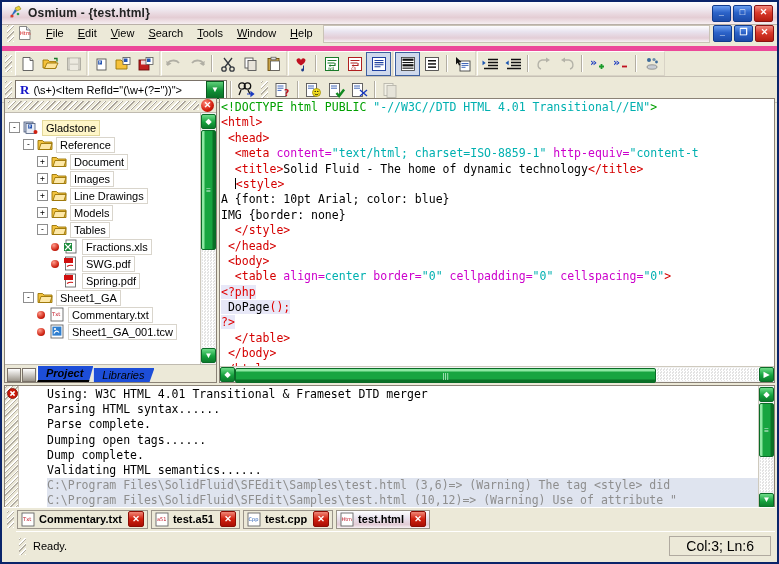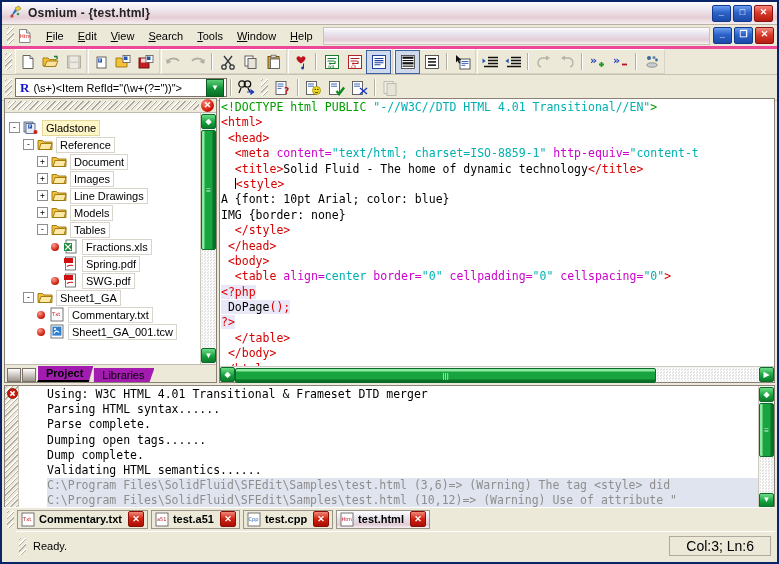--- a/index.html
+++ b/index.html
@@ -13,21 +13,21 @@
     border-bottom:1px solid #b9b0a8;padding:0 2px;text-align:right;}
   .titlebar .tname{font-weight:bold;font-size:12px;color:#222;margin-left:5px;letter-spacing:.2px;}
   .winbtns{margin-left:auto;display:flex;gap:2px;padding-right:2px;}
   .wbtn{width:17px;height:15px;border:1px solid #103a8c;border-radius:2px;
     background:linear-gradient(to bottom,#6a9ef0,#2b62c8 45%,#1c4ba8);
     display:flex;align-items:center;justify-content:center;color:#fff;font-size:9px;font-weight:bold;line-height:1;}
   .wbtn.close{border-color:#8a1212;background:linear-gradient(to bottom,#f28a80,#d93a2a 45%,#b61d10);}
   .wbtn .g{display:block;transform:translateY(-1px);}
 
   
-  .menubar{height:21px;display:flex;align-items:center;background:#ece9d8;border-bottom:3px solid #ec4899;padding-left:2px;}
+  .menubar{height:21px;display:flex;align-items:flex-start;background:#ece9d8;border-bottom:5px solid #ec4899;padding-left:2px;}
   .grip{width:7px;height:17px;margin:0 3px;
     background:repeating-linear-gradient(135deg,#fff 0 1px,#b3aea2 1px 2px,transparent 2px 4px);}
   .docicon{width:16px;height:16px;margin-right:6px;position:relative;}
   .menuitem{padding:2px 7px;color:#000;font-size:11px;}
   .menuitem u{text-decoration:underline;}
   .mdibar{flex:1;height:16px;margin:0 3px;border:1px solid #c9c3b6;
     background:linear-gradient(to bottom,#fdfdfe 0%,#e9e4ef 35%,#e3cdd6 75%,#f7f1f3 100%);}
   .mdibtns{display:flex;gap:2px;padding-right:3px;}
 
   
@@ -80,22 +80,22 @@
   .hsb{height:15px;background:#f3f3f3;display:flex;align-items:center;border-top:1px solid #cfcabe;}
   .hsb .track{flex:1;height:13px;background:repeating-conic-gradient(#fff 0 25%,#e3e3e3 0 50%) 0 0/3px 3px;position:relative;}
   .hthumb{height:13px;border:1px solid #0b6b28;border-radius:2px;
      background:linear-gradient(to bottom,#8ee8a2 0 2px,#18a540 3px 10px,#0a7026 11px 13px);
      display:flex;align-items:center;justify-content:center;color:#d7f3e0;font-size:8px;}
 
   
   .treetabs{height:17px;display:flex;align-items:flex-end;background:#ece9d8;border-top:1px solid #c0bbb0;padding-left:2px;}
   .tinybox{width:12px;height:12px;border:1px solid #7a7268;background:linear-gradient(to bottom,#fff,#9b958a);margin-right:1px;}
   .ptab{font-size:11px;padding:1px 10px 1px 8px;color:#000;
-     background:#a21caf;border-left:1px solid #fff;position:relative;
-     clip-path:polygon(0 0,100% 0,92% 100%,0 100%);}
+     background:#1d4ed8;border-left:1px solid #fff;position:relative;
+     clip-path:polygon(0 0,100% 0,92% 100%,0 100%);font-style:italic;}
   .ptab.act{font-weight:bold;border-bottom:2px solid #000;}
 
   
   .editpane{flex:1;margin-left:2px;display:flex;flex-direction:column;border:1px solid #8a8276;background:#fff;box-sizing:border-box;}
   .code{flex:1;overflow:hidden;background:#fff;font-family:"DejaVu Sans Mono",monospace;font-size:11.5px;line-height:15.4px;
     white-space:pre;padding:1px 0 0 1px;}
   .code .l{height:15.4px;}
   .t-tag{color:#d40000;}
   .t-attr{color:#cc00cc;}
   .t-val{color:#00b0b0;}
@@ -526,36 +526,36 @@
               <div class="tnode" style="padding-left: 42px;">
                 <span class="dot"></span>
                 <span class="ico"><svg width="16" height="15" viewBox="0 0 16 15">
                     <rect x="3" y="1" width="10" height="13" fill="#fff" stroke="#555" stroke-width=".8"></rect>
                     <path d="M1 4h8v8h-8z" fill="#1a8a3a"></path>
                     <path d="M2 5l6 6M8 5l-6 6" stroke="#fff" stroke-width="1.1"></path>
                   </svg></span>
                 <span class="tlabel">Fractions.xls</span>
               </div>
               <div class="tnode" style="padding-left: 42px;">
-                <span class="spc"></span>
+                <span class="dot"></span>
                 <span class="ico"><svg width="16" height="15" viewBox="0 0 16 15">
                     <rect x="2.5" y="1" width="10" height="13" fill="#fff" stroke="#555" stroke-width=".8"></rect>
                     <rect x="1" y="2" width="9" height="5" fill="#d01010"></rect>
                     <path d="M4 10.5c1.5-1 4-1.5 6-1" stroke="#d01010" stroke-width="1.2" fill="none"></path>
                   </svg></span>
-                <span class="tlabel">Spring.pdf</span>
+                <span class="tlabel">SWG.pdf</span>
               </div>
               <div class="tnode" style="padding-left: 42px;">
-                <span class="dot"></span>
+                <span class="spc"></span>
                 <span class="ico"><svg width="16" height="15" viewBox="0 0 16 15">
                     <rect x="2.5" y="1" width="10" height="13" fill="#fff" stroke="#555" stroke-width=".8"></rect>
                     <rect x="1" y="2" width="9" height="5" fill="#d01010"></rect>
                     <path d="M4 10.5c1.5-1 4-1.5 6-1" stroke="#d01010" stroke-width="1.2" fill="none"></path>
                   </svg></span>
-                <span class="tlabel">SWG.pdf</span>
+                <span class="tlabel">Spring.pdf</span>
               </div>
               <div class="tnode" style="padding-left: 14px;">
                 <span class="tog">-</span>
                 <span class="ico"><svg width="16" height="15" viewBox="0 0 16 15">
                     <path d="M1 12.5V3.5h4.5L7 5h8v7.5z" fill="#f2c23e" stroke="#9a7405" stroke-width=".9"></path>
                     <path d="M2 12.5 4 6.5h11l-2 6z" fill="#fde8a8" stroke="#9a7405" stroke-width=".9"></path>
                   </svg></span>
                 <span class="tlabel">Sheet1_GA</span>
               </div>
               <div class="tnode" style="padding-left: 28px;">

---

• **TASK ITEM**: Can the entries above be repeated exactly, without their pictures?

• **YOUR RESPONSE**:
--- a/index.html
+++ b/index.html
@@ -13,21 +13,21 @@
     border-bottom:1px solid #b9b0a8;padding:0 2px;text-align:right;}
   .titlebar .tname{font-weight:bold;font-size:12px;color:#222;margin-left:5px;letter-spacing:.2px;}
   .winbtns{margin-left:auto;display:flex;gap:2px;padding-right:2px;}
   .wbtn{width:17px;height:15px;border:1px solid #103a8c;border-radius:2px;
     background:linear-gradient(to bottom,#6a9ef0,#2b62c8 45%,#1c4ba8);
     display:flex;align-items:center;justify-content:center;color:#fff;font-size:9px;font-weight:bold;line-height:1;}
   .wbtn.close{border-color:#8a1212;background:linear-gradient(to bottom,#f28a80,#d93a2a 45%,#b61d10);}
   .wbtn .g{display:block;transform:translateY(-1px);}
 
   
-  .menubar{height:21px;display:flex;align-items:center;background:#ece9d8;border-bottom:3px solid #ec4899;padding-left:2px;}
+  .menubar{height:21px;display:flex;align-items:flex-start;background:#ece9d8;border-bottom:5px solid #ec4899;padding-left:2px;}
   .grip{width:7px;height:17px;margin:0 3px;
     background:repeating-linear-gradient(135deg,#fff 0 1px,#b3aea2 1px 2px,transparent 2px 4px);}
   .docicon{width:16px;height:16px;margin-right:6px;position:relative;}
   .menuitem{padding:2px 7px;color:#000;font-size:11px;}
   .menuitem u{text-decoration:underline;}
   .mdibar{flex:1;height:16px;margin:0 3px;border:1px solid #c9c3b6;
     background:linear-gradient(to bottom,#fdfdfe 0%,#e9e4ef 35%,#e3cdd6 75%,#f7f1f3 100%);}
   .mdibtns{display:flex;gap:2px;padding-right:3px;}
 
   
@@ -80,22 +80,22 @@
   .hsb{height:15px;background:#f3f3f3;display:flex;align-items:center;border-top:1px solid #cfcabe;}
   .hsb .track{flex:1;height:13px;background:repeating-conic-gradient(#fff 0 25%,#e3e3e3 0 50%) 0 0/3px 3px;position:relative;}
   .hthumb{height:13px;border:1px solid #0b6b28;border-radius:2px;
      background:linear-gradient(to bottom,#8ee8a2 0 2px,#18a540 3px 10px,#0a7026 11px 13px);
      display:flex;align-items:center;justify-content:center;color:#d7f3e0;font-size:8px;}
 
   
   .treetabs{height:17px;display:flex;align-items:flex-end;background:#ece9d8;border-top:1px solid #c0bbb0;padding-left:2px;}
   .tinybox{width:12px;height:12px;border:1px solid #7a7268;background:linear-gradient(to bottom,#fff,#9b958a);margin-right:1px;}
   .ptab{font-size:11px;padding:1px 10px 1px 8px;color:#000;
-     background:#a21caf;border-left:1px solid #fff;position:relative;
-     clip-path:polygon(0 0,100% 0,92% 100%,0 100%);}
+     background:#1d4ed8;border-left:1px solid #fff;position:relative;
+     clip-path:polygon(0 0,100% 0,92% 100%,0 100%);font-style:italic;}
   .ptab.act{font-weight:bold;border-bottom:2px solid #000;}
 
   
   .editpane{flex:1;margin-left:2px;display:flex;flex-direction:column;border:1px solid #8a8276;background:#fff;box-sizing:border-box;}
   .code{flex:1;overflow:hidden;background:#fff;font-family:"DejaVu Sans Mono",monospace;font-size:11.5px;line-height:15.4px;
     white-space:pre;padding:1px 0 0 1px;}
   .code .l{height:15.4px;}
   .t-tag{color:#d40000;}
   .t-attr{color:#cc00cc;}
   .t-val{color:#00b0b0;}
@@ -526,36 +526,36 @@
               <div class="tnode" style="padding-left: 42px;">
                 <span class="dot"></span>
                 <span class="ico"><svg width="16" height="15" viewBox="0 0 16 15">
                     <rect x="3" y="1" width="10" height="13" fill="#fff" stroke="#555" stroke-width=".8"></rect>
                     <path d="M1 4h8v8h-8z" fill="#1a8a3a"></path>
                     <path d="M2 5l6 6M8 5l-6 6" stroke="#fff" stroke-width="1.1"></path>
                   </svg></span>
                 <span class="tlabel">Fractions.xls</span>
               </div>
               <div class="tnode" style="padding-left: 42px;">
-                <span class="spc"></span>
+                <span class="dot"></span>
                 <span class="ico"><svg width="16" height="15" viewBox="0 0 16 15">
                     <rect x="2.5" y="1" width="10" height="13" fill="#fff" stroke="#555" stroke-width=".8"></rect>
                     <rect x="1" y="2" width="9" height="5" fill="#d01010"></rect>
                     <path d="M4 10.5c1.5-1 4-1.5 6-1" stroke="#d01010" stroke-width="1.2" fill="none"></path>
                   </svg></span>
-                <span class="tlabel">Spring.pdf</span>
+                <span class="tlabel">SWG.pdf</span>
               </div>
               <div class="tnode" style="padding-left: 42px;">
-                <span class="dot"></span>
+                <span class="spc"></span>
                 <span class="ico"><svg width="16" height="15" viewBox="0 0 16 15">
                     <rect x="2.5" y="1" width="10" height="13" fill="#fff" stroke="#555" stroke-width=".8"></rect>
                     <rect x="1" y="2" width="9" height="5" fill="#d01010"></rect>
                     <path d="M4 10.5c1.5-1 4-1.5 6-1" stroke="#d01010" stroke-width="1.2" fill="none"></path>
                   </svg></span>
-                <span class="tlabel">SWG.pdf</span>
+                <span class="tlabel">Spring.pdf</span>
               </div>
               <div class="tnode" style="padding-left: 14px;">
                 <span class="tog">-</span>
                 <span class="ico"><svg width="16" height="15" viewBox="0 0 16 15">
                     <path d="M1 12.5V3.5h4.5L7 5h8v7.5z" fill="#f2c23e" stroke="#9a7405" stroke-width=".9"></path>
                     <path d="M2 12.5 4 6.5h11l-2 6z" fill="#fde8a8" stroke="#9a7405" stroke-width=".9"></path>
                   </svg></span>
                 <span class="tlabel">Sheet1_GA</span>
               </div>
               <div class="tnode" style="padding-left: 28px;">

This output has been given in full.